> What to produce: Look through the material below. Copy each line that contains the string "swatch".

> Supplied records:
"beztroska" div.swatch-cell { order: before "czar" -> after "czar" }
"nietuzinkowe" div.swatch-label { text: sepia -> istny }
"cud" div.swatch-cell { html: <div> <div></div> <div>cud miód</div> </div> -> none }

--

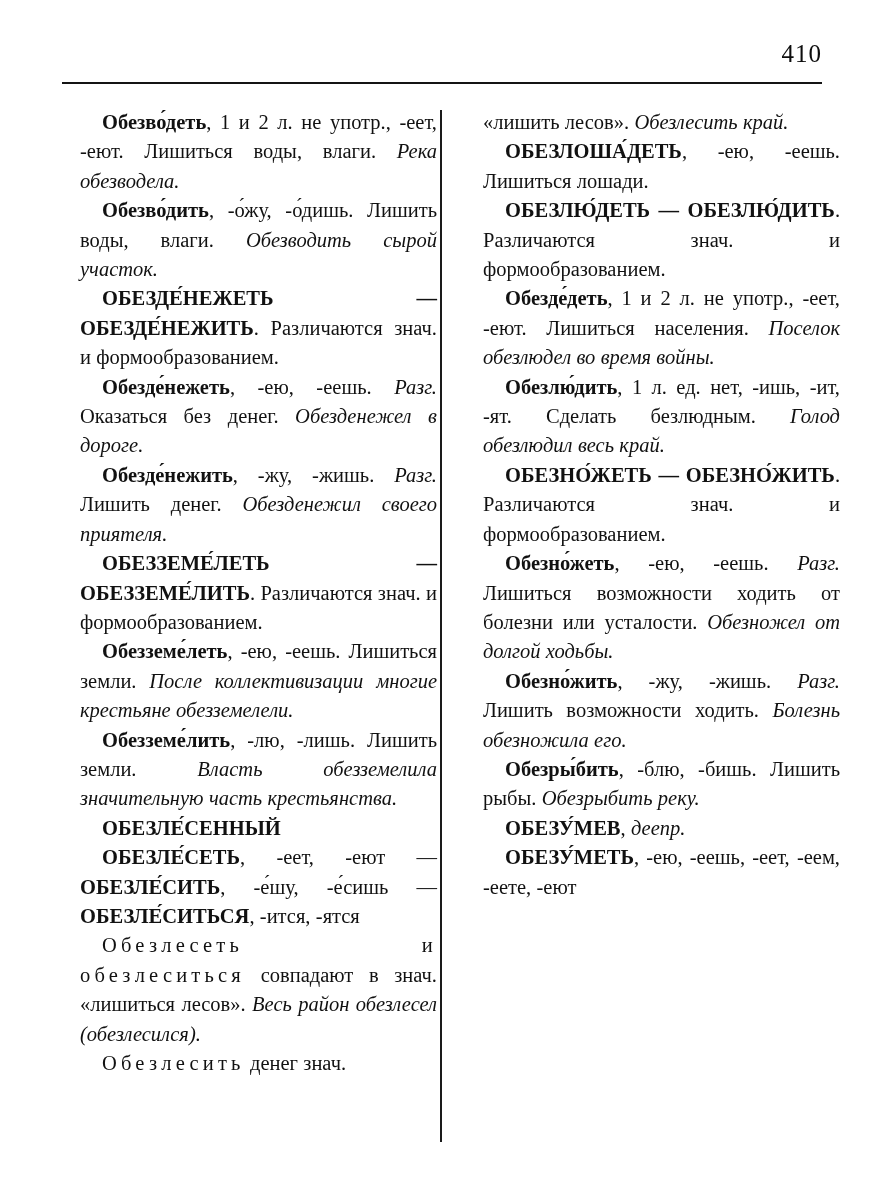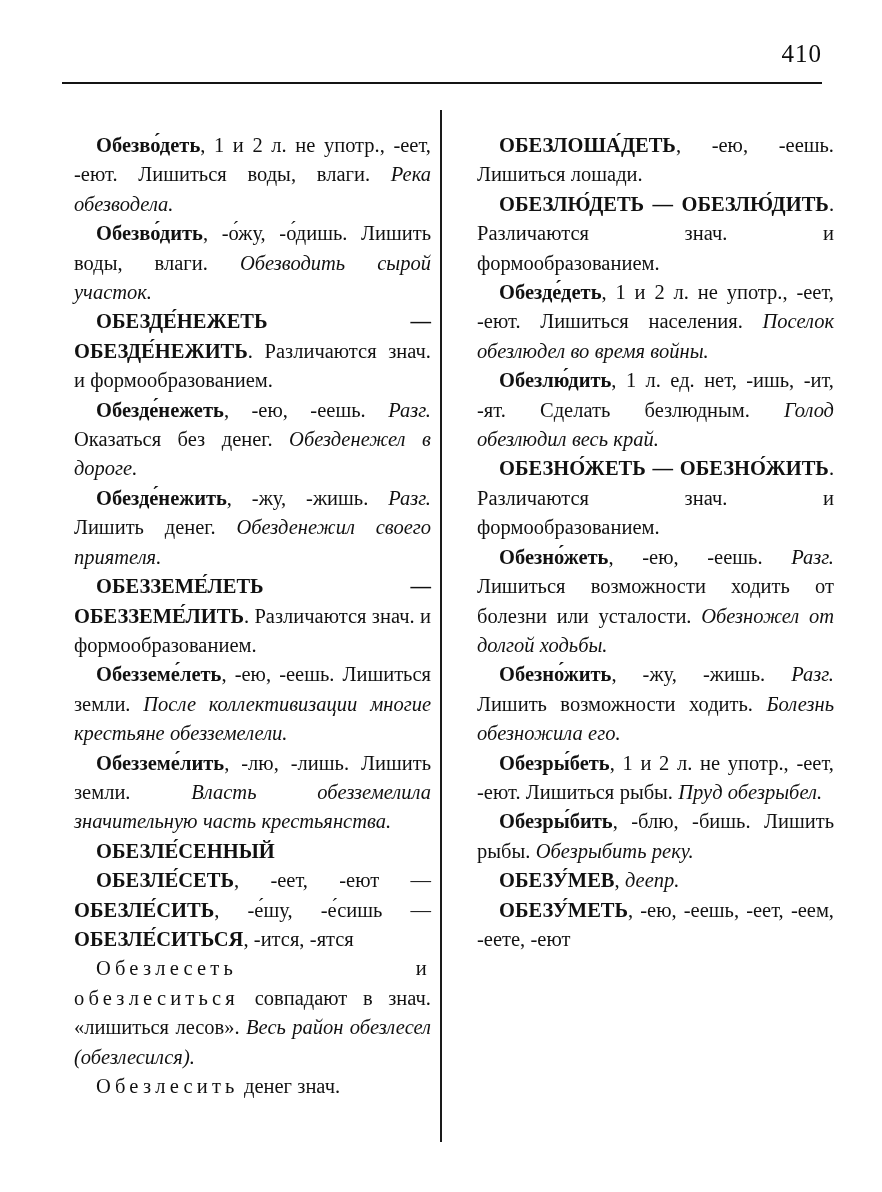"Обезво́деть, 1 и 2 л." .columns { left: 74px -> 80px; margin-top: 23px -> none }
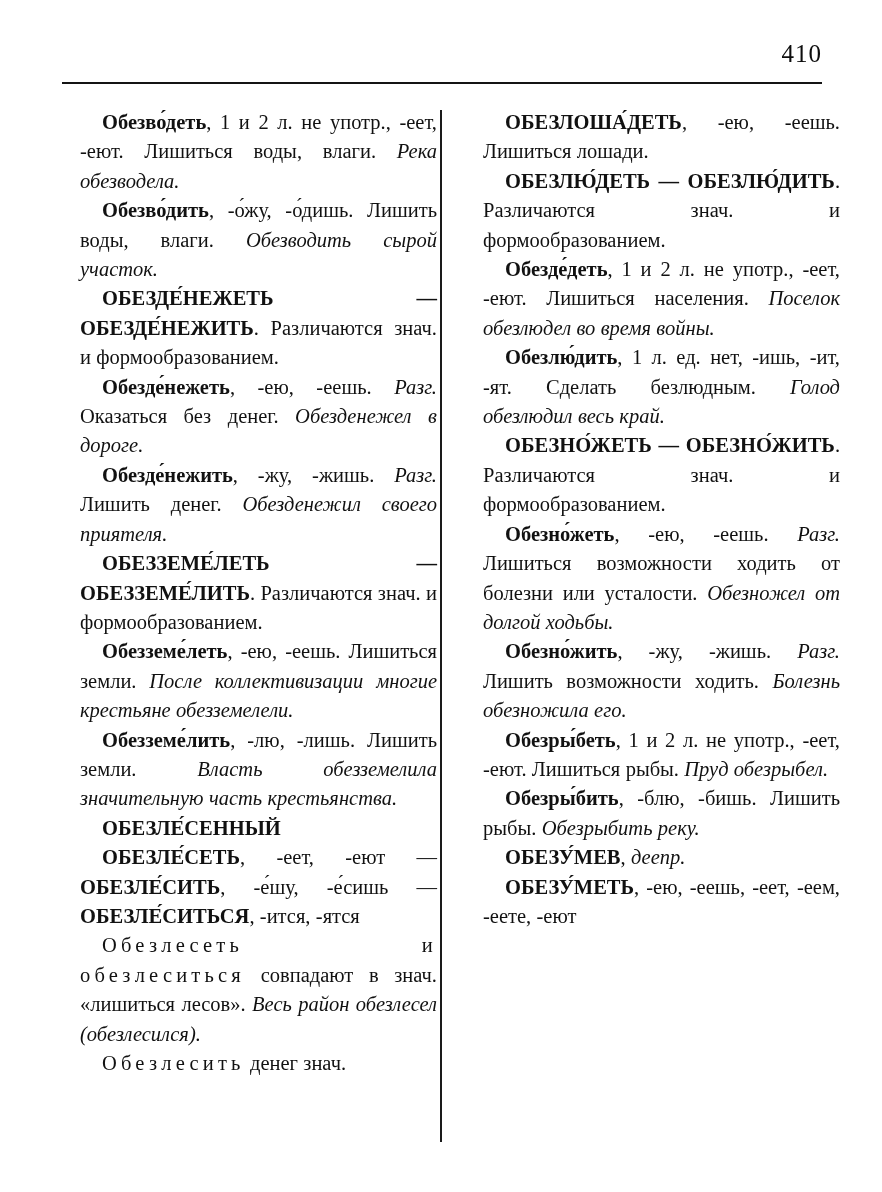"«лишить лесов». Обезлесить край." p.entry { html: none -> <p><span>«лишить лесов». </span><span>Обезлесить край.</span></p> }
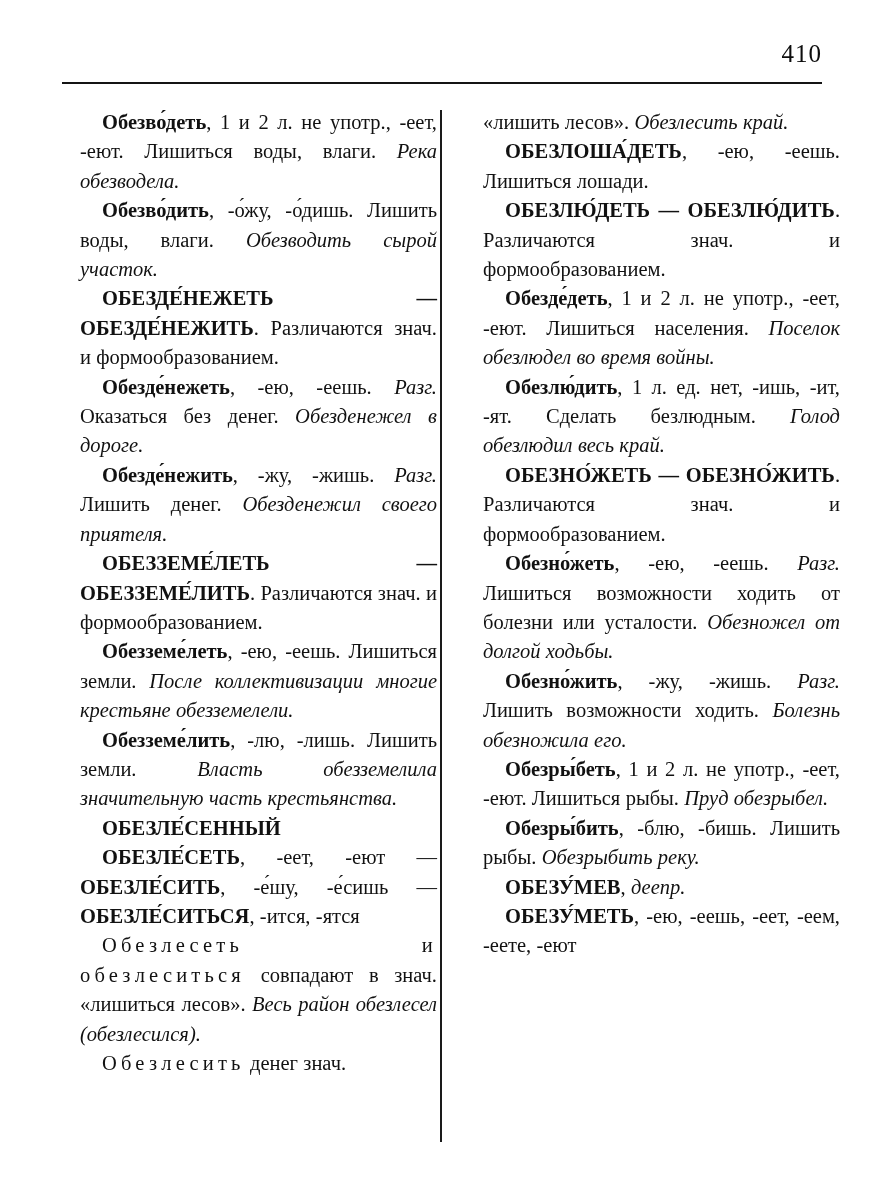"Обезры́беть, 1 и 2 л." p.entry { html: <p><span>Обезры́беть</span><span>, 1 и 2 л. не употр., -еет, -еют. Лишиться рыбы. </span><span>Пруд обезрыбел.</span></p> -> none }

> Finished task:
"beztroska" div.swatch-cell { order: before "czar" -> after "czar" }
"nietuzinkowe" div.swatch-label { text: sepia -> istny }
"cud" div.swatch-cell { html: <div> <div></div> <div>cud miód</div> </div> -> none }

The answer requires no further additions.